From 30 January 2012, the Personal Property Securities Act, 2009 (Cth) (“PPS Act”) established a new system for the creation, priority and enforcement of security interests in personal property, which is generally all property other than land, fixtures and certain statutory interests
The PPS Act generally applies to security interests in goods located in Australia, or to the grantor of the security interest being an Australian entity.
The centrepiece of the PPS Act is the National Personal Property Securities Register (PPSR) on which security interests and personal property may be registered.
What is a Transitional Security Interest?
A Transitional Security Interest (TSI) is an interest in personal property that, in substance, secures payment or performance of an obligation which existed prior to 30 January 2012.
TSI’s also include security interest that did not exist at 30 January 2012 but was created under security agreement that existed prior to 30 January 2012 and continue to exist after that time.
An example of this could be goods supplied in 2013 under a Retention of Title (ROT) clause in an agreement that was created in 2011.
TSI’s can include “PPS Leases”, which are generally leases for a term of more than one year, or more than 90 days for certain serial numbered goods, such as a car.
What needs to be done to protect a Transitional Security Interest?
If you are not a secured party with respect to a TSI, that is not yet registered on the PPSR, you need to register it on the PPSR before midnight on 31 January 2014 (Canberra time) to take advantage of “temporary protection” and preserve the priority status of your TSI.
If you do not do this, temporary protection for the TSI will not apply from 1 February 2014. Registration of a TSI is free.
Examples of commercial agreements that may be TSI’s not registered on the PPSR are:
- Leases/Hiring Agreements;
- Retention of Title supplies;
- Commercial assignments.
Although there will still be a facility to register a TSI on the PPSR after 31 January 2014, choosing to hold off registering until after that date will result in you losing the benefit of the transitional provisions.
What this means is that the “perfected” status of the security interest will only begin from the time of registration on the PPSR, instead of the earlier date allowable under the transitional provisions if you register before the end of 31 January 2014.

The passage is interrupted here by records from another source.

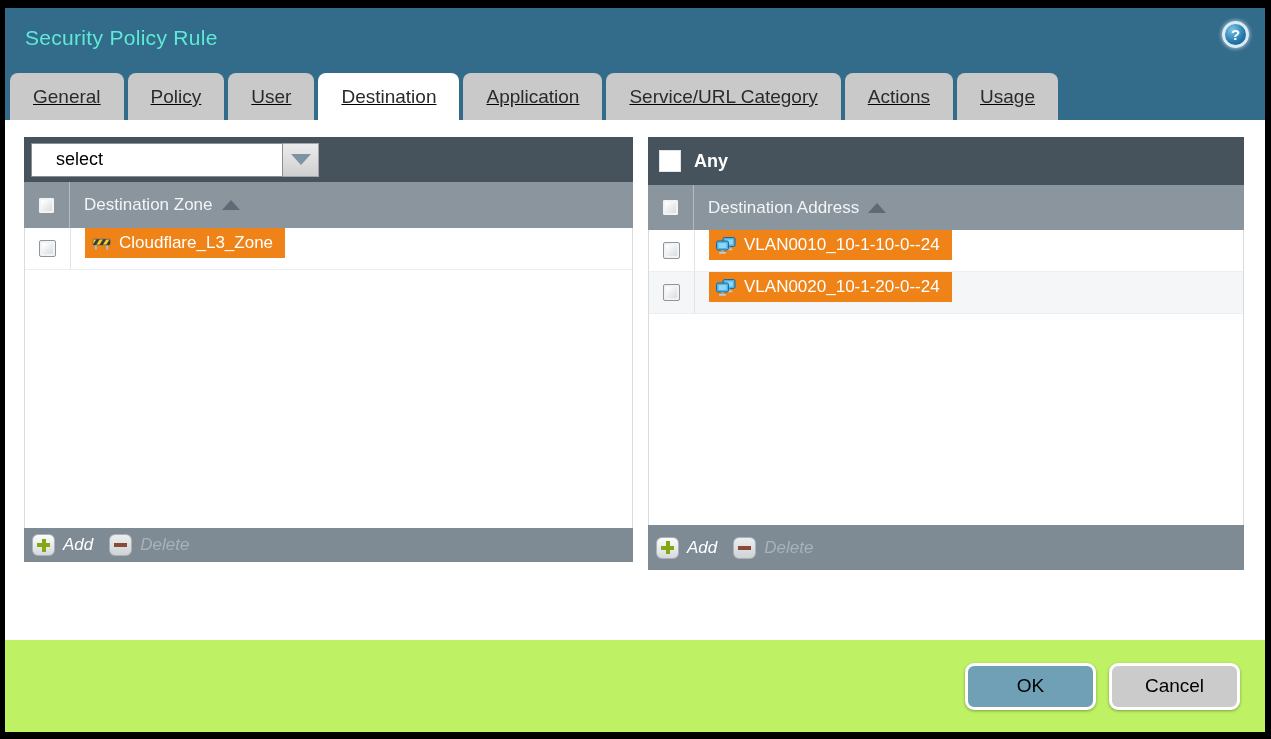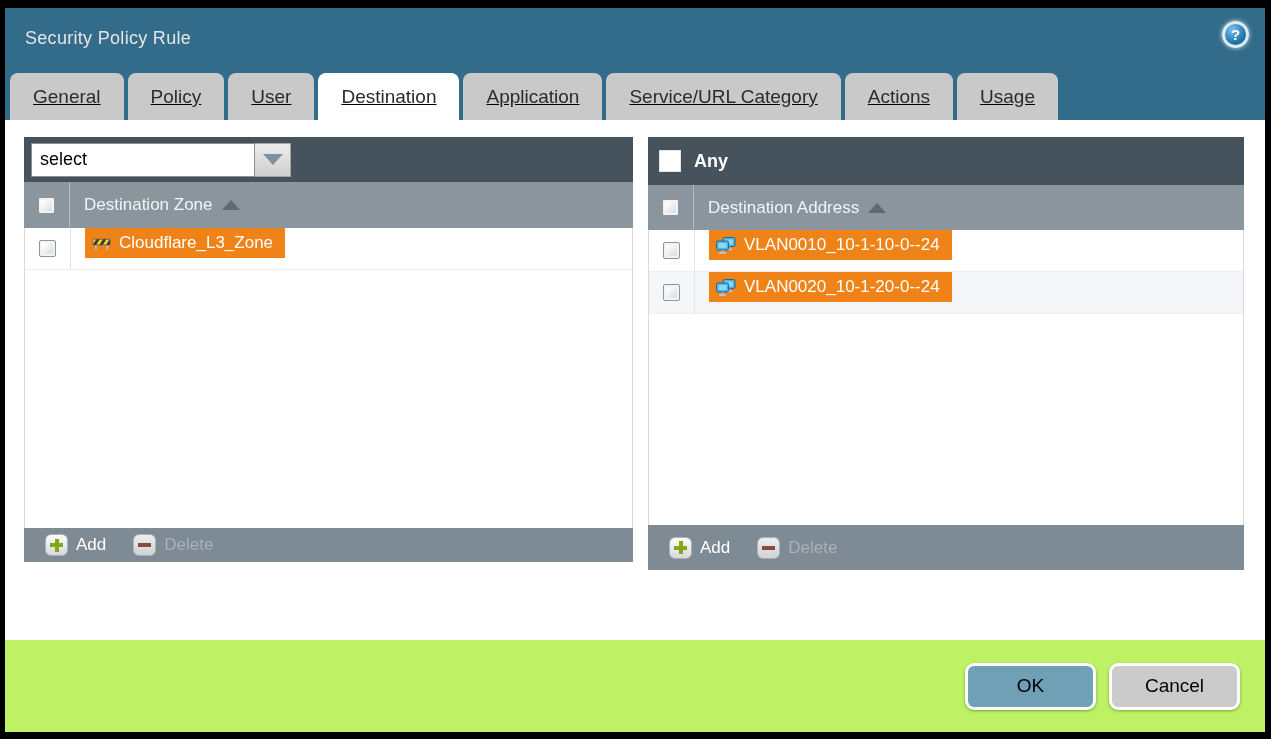"Security Policy Rule" .title { color: #e5e5e5 -> #5eead4; font-size: 18px -> 21px }
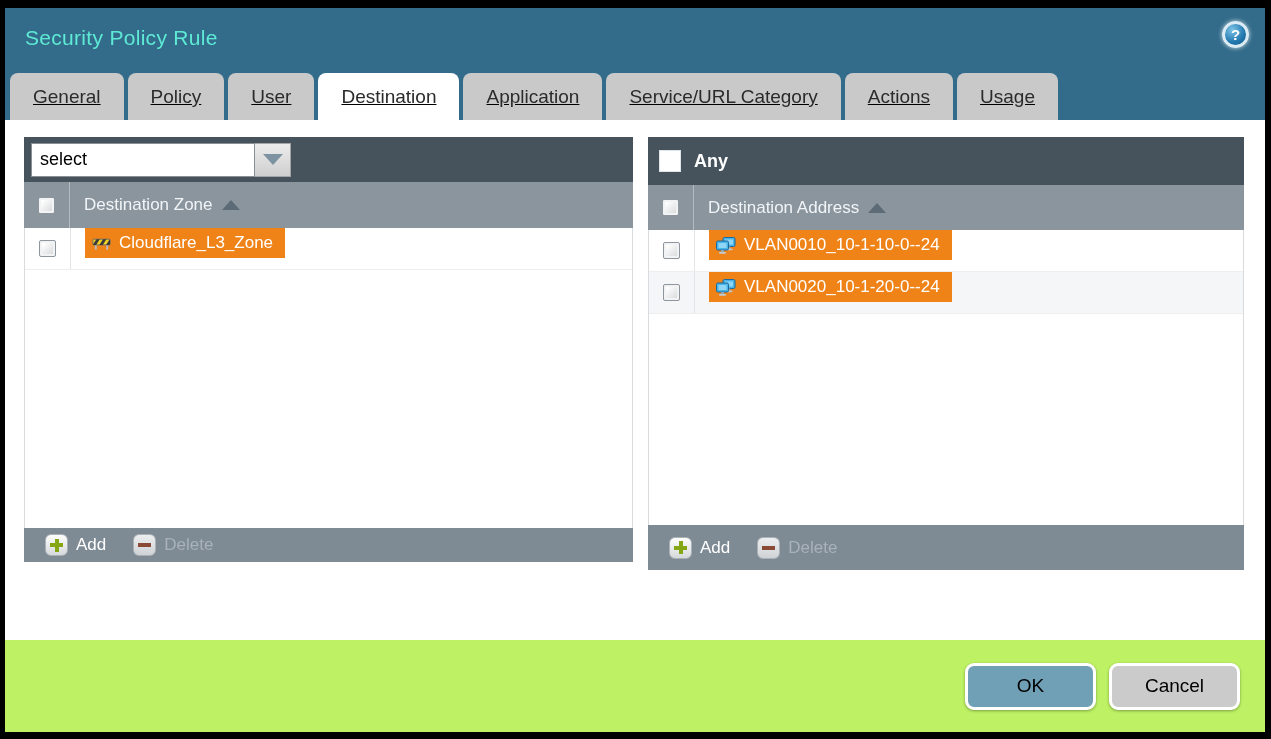"select" .select-input { padding-left: 8px -> 24px; width: 224px -> 252px }
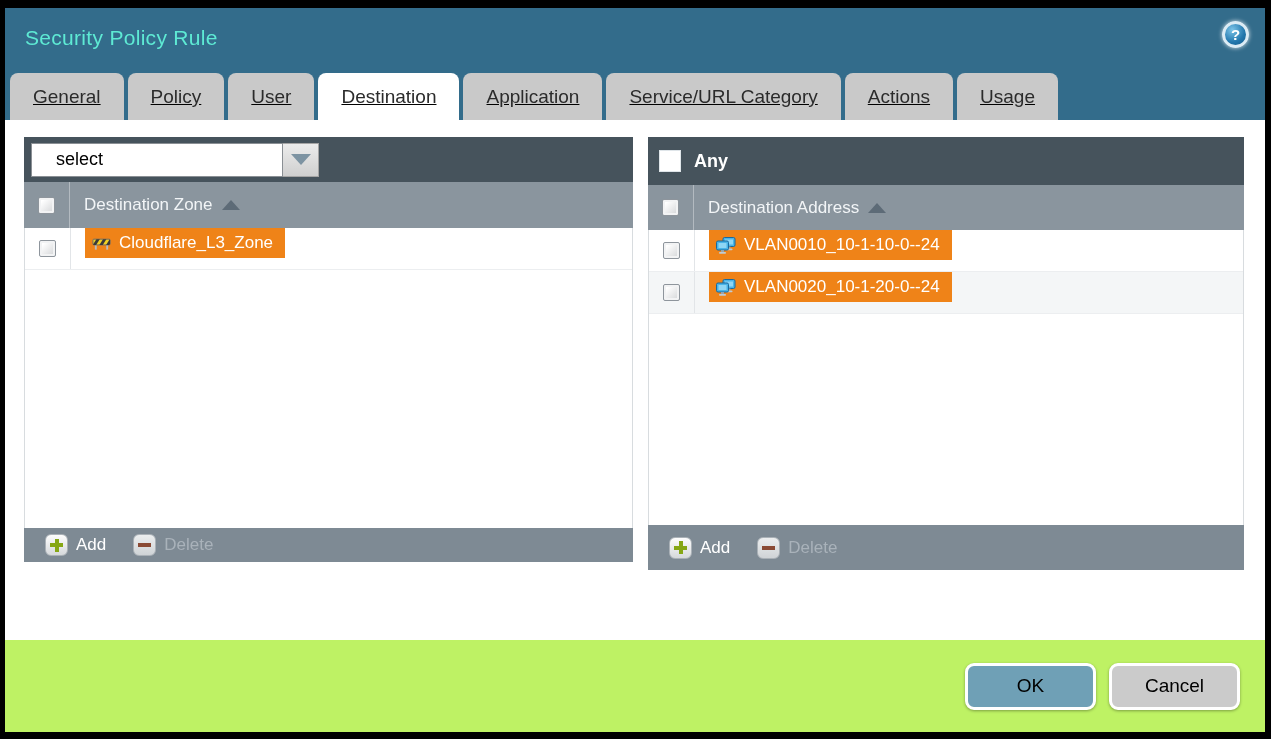"Add" .panel-footer { font-style: none -> italic; gap: 27px -> 16px; padding-left: 21px -> 8px }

If a security interest loses its “perfected” status in priority ranking, it will not be preserved. This means that another person with a security interest and the same collateral with a higher priority ranking (for example, a secured party who registered during the transitional period) will be paid out ahead of you in the event that the grantor (the person who hires or buys the goods, or borrow the money) defaults.
There is also the risk that if the grantor enters bankruptcy or insolvency and a security interest has not been perfected at relevant times, the security holder will lose their security interest altogether.